The optical densities (ODs) of the MPO activities in the BALF (Figure 4a) were significantly higher in the VILI group (0.109 ± 0.006 OD) than the sham (0.076 ± 0.003 OD), LPV (0.076 ± 0.001 OD), and PJ34+VILI (0.089 ± 0.004 OD) groups (P < 0.05). The PJ34+VILI group showed lower activity than the VILI group (P = 0.035) but higher activity than those of the sham and LPV groups (P < 0.05). Spearman correlation analysis showed this activity to be significantly correlated with PARP activity (r = 0.631, P = 0.004). The concentrations of NO metabolites nitrate and nitrite (NO_X) in BALF (Figure 4b) were also higher in the VILI group (7.18 ± 0.9 μM) as compared with the other three groups (P < 0.05). The PJ34+VILI group (3.76 ± 0.76 ìM) showed lower levels than the VILI group (P = 0.017) and higher levels than the sham and LPV groups (1.84 ± 0.04 and 1.98 ± 0.31 μM, respectively) (P < 0.05). NO_X level was also closely correlated with PARP activity (r = 0.523, P = 0.026).

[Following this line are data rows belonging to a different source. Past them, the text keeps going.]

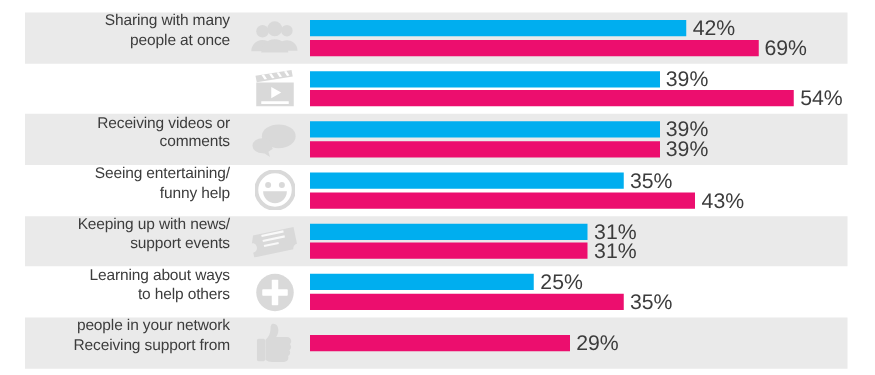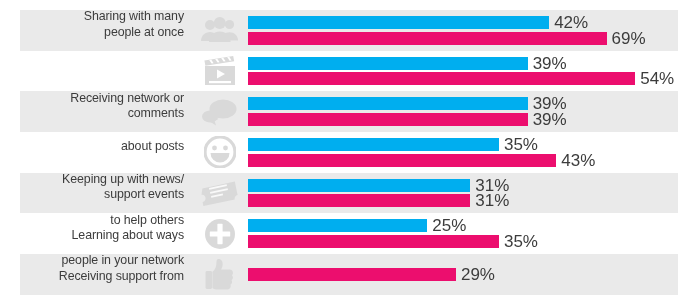"Receiving network or" span { text: network -> videos }
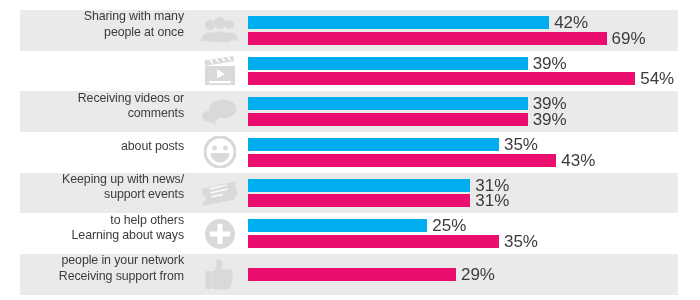"Seeing entertaining/" span { html: none -> <span>Seeing entertaining/</span> }
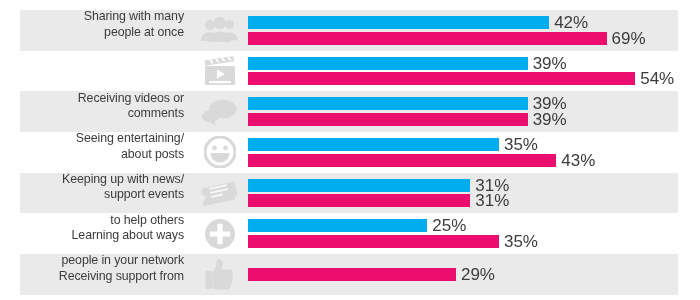"about posts" span { text: about posts -> funny help }
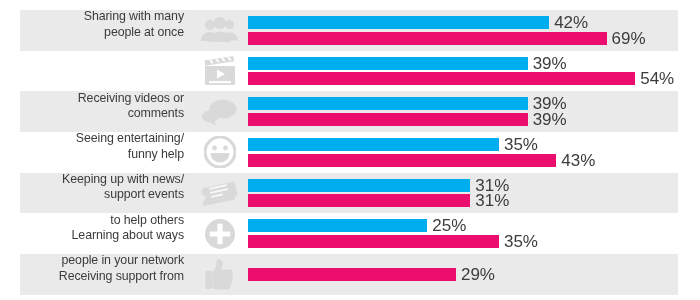"to help others" span { order: before "Learning about ways" -> after "Learning about ways" }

TNF-α was not detected in BALF of the sham group, and IL-6 was not detected in the sham and LPV groups. TNF-α concentration (Figure 5a) in the VILI group (14.16 ± 2.533 pg/mL) was higher than those in the LPV and PJ34+VILI groups (3.24 ± 0.416 and 3.58 ± 0.325 pg/mL, respectively) (P < 0.05). IL-6 concentration (Figure 5b) in the PJ34+VILI group (57.85 ± 19.499 pg/mL) was lower than that of the VILI group (204.01 ± 41.846 pg/mL) (P = 0.015). The concentrations of inflammatory cytokines were correlated with PARP activity (r = 0.691, P = 0.039 for TNF-α; r = 0.699, P = 0.011 for IL-6). NF-κB DNA-binding activity measured in lung tissue homogenates (Figure 5c) was higher in the VILI group (1.51 ± 0.088 OD) than the sham and LPV groups (0.28 ± 0.056 and 0.17 ± 0.014 OD, respectively) (P < 0.05). However, NF-κB DNA binding in the PJ34+VILI group (0.91 ± 0.189 OD) was lower than that in the VILI group (P = 0.009) and higher than those in the sham and LPV groups (P < 0.05). NF-κB activity was positively correlated with those of PARP (r = 0.734, P = 0.001) and the inflammatory cytokines (r = 0.668, P = 0.035 for TNF-α; r = 0.806, P = 0.005 for IL-6).